La tenue vestimentaire d’Hillary Clinton? «De manière comparable à son discours qui ne laisse passer aucune émotion, on a de la peine à cerner le personnage [ndlr: voire la femme] même vêtue de tissu vivement coloré, censé trancher avec les codes rigoristes, mais qui reste cependant très classique et distanciateur», résume-t-il.

Boris Johnson, prisonnier de son texte

Lorsque l’ancien futur premier ministre conservateur a annoncé, peu après le vote britannique sur le Brexit, qu’il ne souhaitait pas succéder à David Cameron, l’une de ses déclarations a été la suivante: «Il faut lever les yeux pour voir l’horizon». «Au même moment, il baisse son regard pour lire son texte», remarque Jeff Cabili. Coïncidence? Non, d’après notre spécialiste, Boris Johnson est prisonnier du pupitre sur lequel ses mains ne font rien d’autre que se cramponner. «Il est légèrement penché vers l’avant au lieu d’avoir une posture verticale, ce qui sabote son discours.»

Les phrases du secrétaire d’état britannique sont saccadées, car liées aux mouvements répétitifs de sa tête. «Ses cheveux qui couvrent son front sont une telle distraction qu’ils en deviennent un véritable obstacle à la communication, relève-t-il encore. Mais ce qui m’a le plus frappé, c’est le rouge terne de sa cravate, soit une teinte morne, dénuée d’intérêt.»

Stanislas Wawrinka, le grand timide attachant

Juin 2015: le joueur de tennis suisse terrasse en finale de Roland Garros le numéro un mondial du circuit. «Ce garçon me paraît très timide, lance Jeff Cabili. Le coude droit planté sur la table, il se comporte comme si son auditoire n’existait pas, évitant d’en croiser les regards.» Les deux fois où il répond aux questions des journalistes, il semble être en conversation privée avec l’un d’entre eux uniquement, se servant de son interlocuteur comme d’une échappatoire au malaise suscité par le groupe. Le reste du temps, la tête de celui qui fût 3e au classement ATP est penchée en avant, fixant la table ou le sol.
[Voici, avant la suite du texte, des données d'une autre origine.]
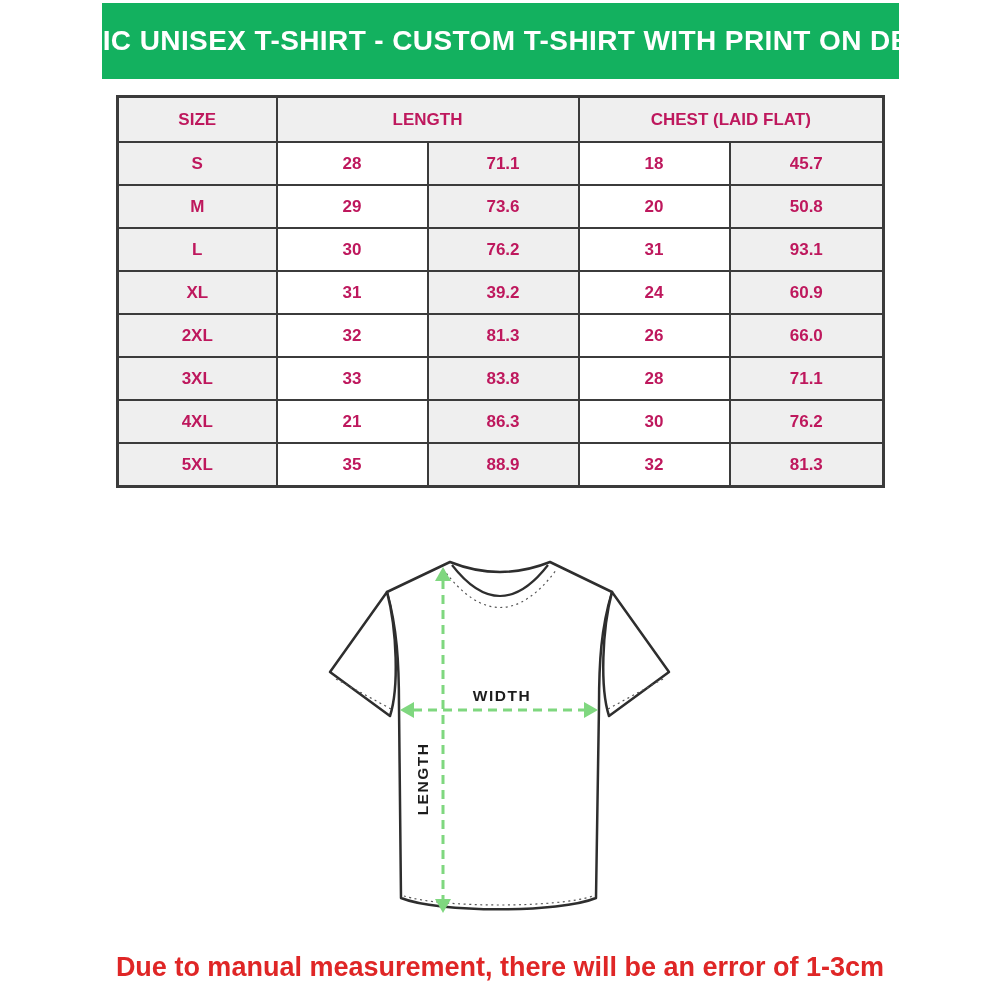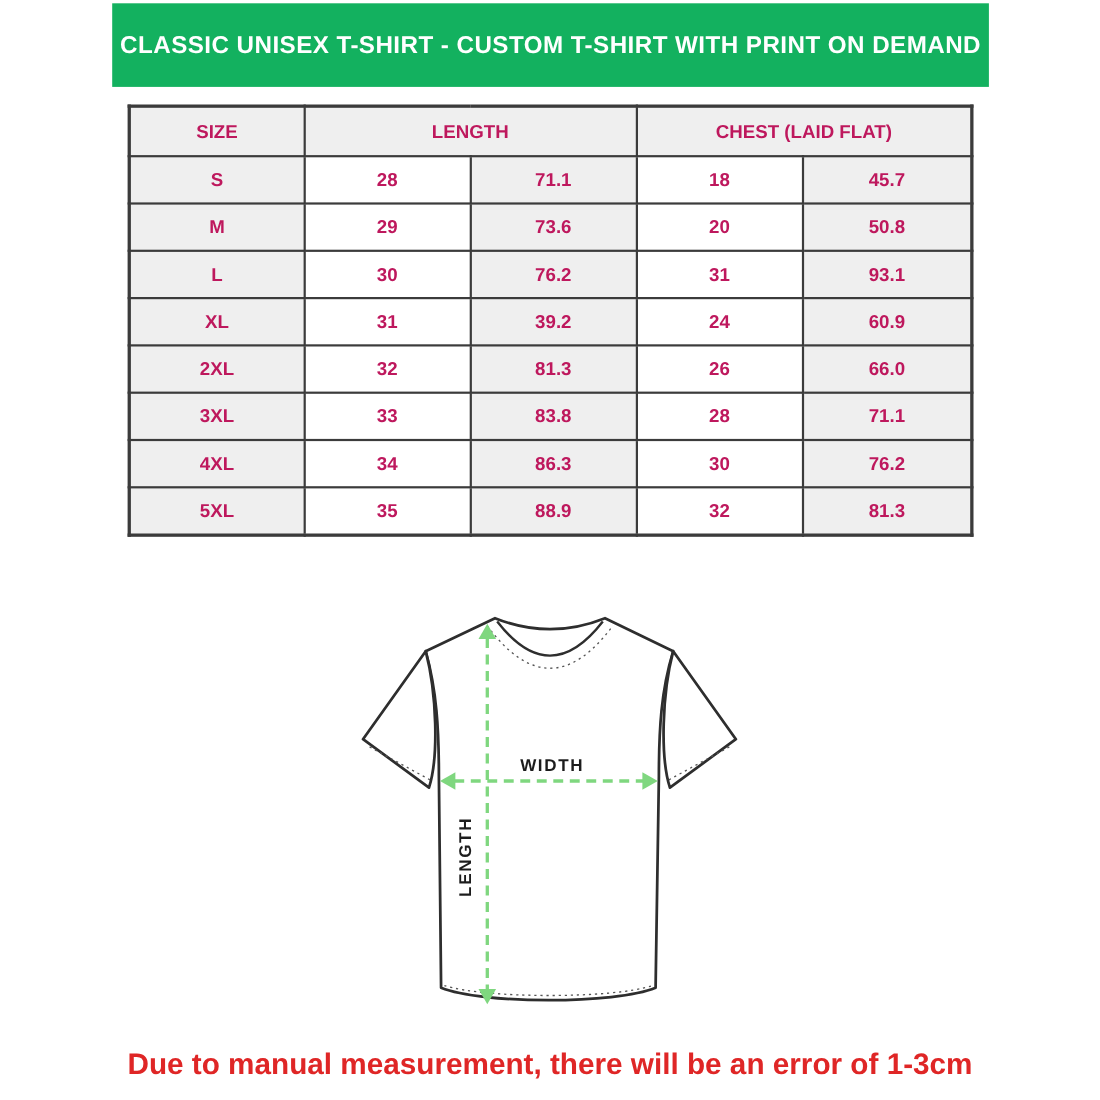--- a/index.html
+++ b/index.html
@@ -5,21 +5,21 @@
   html,body{margin:0;padding:0;background:#fff;}
   .page{
     position:relative;width:1000px;height:1000px;background:#ffffff;
     font-family:"Liberation Sans",sans-serif;overflow:hidden;
   }
   .banner{
     position:absolute;left:102px;top:3px;width:797px;height:76px;
     background:#13b15f;display:flex;align-items:center;justify-content:center;
   }
   .banner h1{
-    margin:0;color:#ffffff;font-size:22px;font-weight:bold;
+    margin:0;color:#ffffff;font-size:28px;font-weight:bold;
     letter-spacing:0.4px;white-space:nowrap;
   }
   table.size-table{
     position:absolute;left:116px;top:95px;width:766px;
     border-collapse:collapse;table-layout:fixed;
     border:3px solid #3b3b3b;color:#be185d;
   }
   .size-table th,.size-table td{
     border:2px solid #3b3b3b;text-align:center;vertical-align:middle;
     font-size:17px;font-weight:bold;padding:0;
@@ -99,21 +99,21 @@
         </tr>
         <tr>
           <td>3XL</td>
           <td>33</td>
           <td>83.8</td>
           <td>28</td>
           <td>71.1</td>
         </tr>
         <tr>
           <td>4XL</td>
-          <td>34</td>
+          <td>21</td>
           <td>86.3</td>
           <td>30</td>
           <td>76.2</td>
         </tr>
         <tr>
           <td>5XL</td>
           <td>35</td>
           <td>88.9</td>
           <td>32</td>
           <td>81.3</td>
«Le sourire de Stan Wawrinka est de toute évidence authentique. Combiné à l’inconfort que lui procure cet entretien avec les médias, il en devient sympathique, voire carrément attachant. On a presque envie de lui parler, car on se dit que ce doit être au fond quelqu’un de très chaleureux… mais en petit comité», relève Jeff Cabili. En temps normal, le «speech» est l’occasion d’impressionner son audience. «Nous sommes ici dans l’autre extrême, avec un propos monocorde, mais rempli d’humilité», conclut-il.

Christine Lagarde, première de classe

Un sans faute pour la première femme à tenir durablement les rênes du FMI (de la 2,30e à la 4,30e minute d’intervention): bonnes modulation et projection de la voix, excellent contact visuel – avec le luxe de concentrer à un moment son regard sur une interlocutrice en particulier –, parfaite maîtrise des pauses (silences). «La gestuelle ample et coordonnée de Christine Lagarde est singulièrement adéquate, reconnaît Jeff Cabili. Non seulement elle sourit de temps en temps, ce qui la rend conviviale au point de gommer les barrières liées à son rang, mais elle en use avec parcimonie, renforçant par la même sa crédibilité.»

Bilan selon notre expert: une prestation qui invite au respect et qui fait de son auteure une personnalité vite attachante. Toutefois, pour Christine Lagarde comme pour le reste de l’échantillon analysé, sa position assise – sinon masquée derrière un pupitre ou une table – limite l’exercice. «Dans l’idéal, pour dégager une interprétation la plus objective possible, il aurait fallu observer la manière dont toutes ces personnes marchent, tiennent leur cou, leurs épaules… les aspects de verticalité et d’inclinaison du buste par rapport aux jambes est très révélateur», signale Jeff Cabili.